While quoted NYMEX oil and gas and OPIS NGL prices are generally used as a basis for comparison within our industry, the prices we receive are affected by quality, energy content, location, and transportation differentials for these products. 

We expect future prices for oil, gas, and NGLs to be volatile.  In addition to supply and demand fundamentals, as a global commodity, the price of oil is affected by real or perceived geopolitical risks in oil producing regions of the world, particularly the Middle East, and the relative strength of the U.S. dollar compared to other currencies.  In late 2015, the U.S. lifted its ban on the export of crude oil, which we expect will help balance supply and demand within North America. Crude oil prices continued to decline into 2016 primarily due to slower global economic growth combined with excess global supply before improving slightly in March 2016. We expect this imbalance between supply and demand to remain throughout 2016, keeping crude oil prices at levels below their five-year average. Gas prices also continued to deteriorate during the first quarter of 2016, as the United States experienced a warmer than normal winter. Supply remains in excess of demand for natural gas, resulting in higher levels of gas in storage compared to the five-year average.  NGL prices remained under downward pressure during the first quarter of 2016, primarily due to the drop in oil and gas prices and high inventory levels. Prices for certain NGL components, specifically propane, began to rebound late in the first quarter of 2016 as a result of a decrease in inventory levels.  In response to lower oil, gas, and NGL prices, industry participants continued to cut capital spending in the first quarter of 2016 as compared to 2015 levels. We expect the lower capital spending by industry participants to eventually result in a decrease in supply, which should drive commodity prices higher for all products.

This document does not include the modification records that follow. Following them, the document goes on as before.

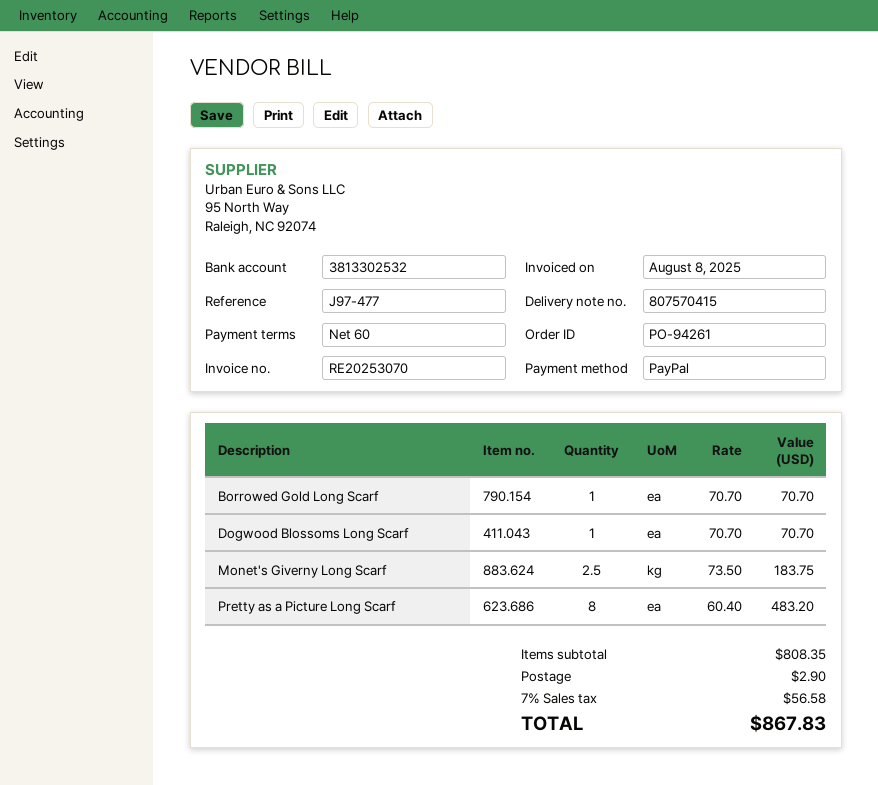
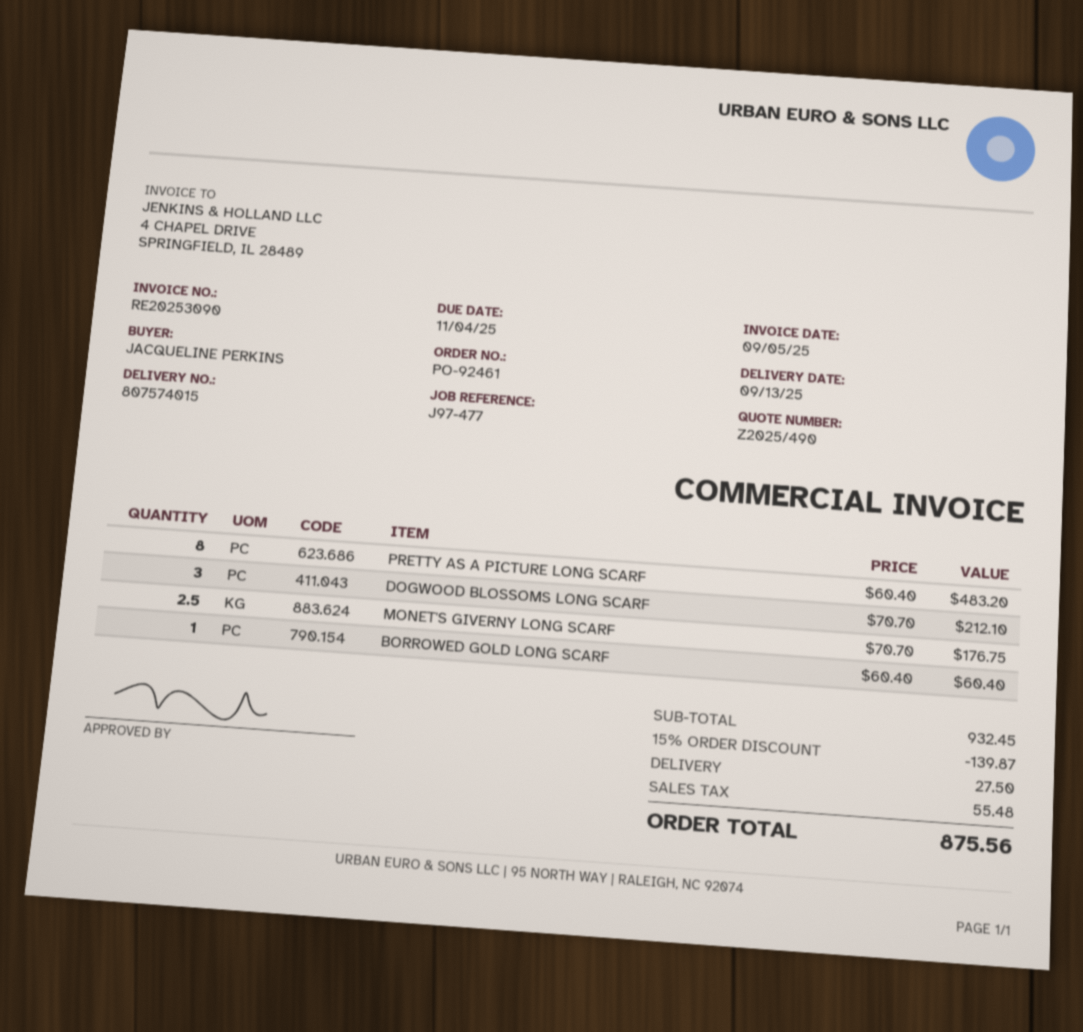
order number: PO-94261 -> PO-92461
delivery note number: 807570415 -> 807574015
invoice number: RE20253070 -> RE20253090
invoice date: 2025-08-08 -> 2025-09-05
Borrowed Gold Long Scarf: 1 x 70.70 = 70.70 -> 1 x 60.40 = 60.40
Dogwood Blossoms Long Scarf: 1 x 70.70 = 70.70 -> 3 x 70.70 = 212.10
Monet's Giverny Long Scarf: 2.5 x 73.50 = 183.75 -> 2.5 x 70.70 = 176.75
subtotal: 808.35 -> 932.45
discount: none -> 15% = 139.87
shipping: 2.90 -> 27.50
tax: 56.58 -> 55.48
total: 867.83 -> 875.56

The following table summarizes 12-month strip prices for NYMEX WTI oil, NYMEX Henry Hub gas, and OPIS NGLs (same product mix as discussed under the table above) as of April 27, 2016, and March 31, 2016:

 
As of April 27, 2016
 
As of March 31, 2016
NYMEX WTI oil (per Bbl)
$
47.53

 
$
41.89

NYMEX Henry Hub gas (per MMBtu)
$
2.64

 
$
2.44

OPIS NGLs (per Bbl)
$
20.95

 
$
18.77


24


Derivative Activity
We use financial derivative instruments as part of our financial risk management program. We have a financial risk management policy governing our use of derivatives.  The amount of our production covered by derivatives is driven by the amount of debt on our balance sheet, the level of capital commitments and long-term obligations we have in place, and our ability to enter into favorable derivative commodity contracts.  With our current derivative contracts, we believe we have partially reduced our exposure to volatility in commodity prices in the near term. Our use of costless collars for a portion of our derivatives allows us to participate in some of the upward movements in oil and gas prices while also setting a price floor for a portion of our production. Please refer to Note 10 - Derivative Financial Instruments in Part I, Item 1 of this report and the caption titled Commodity Price Risk in Overview of Liquidity and Capital Resources below for additional information regarding our oil, gas, and NGL derivatives.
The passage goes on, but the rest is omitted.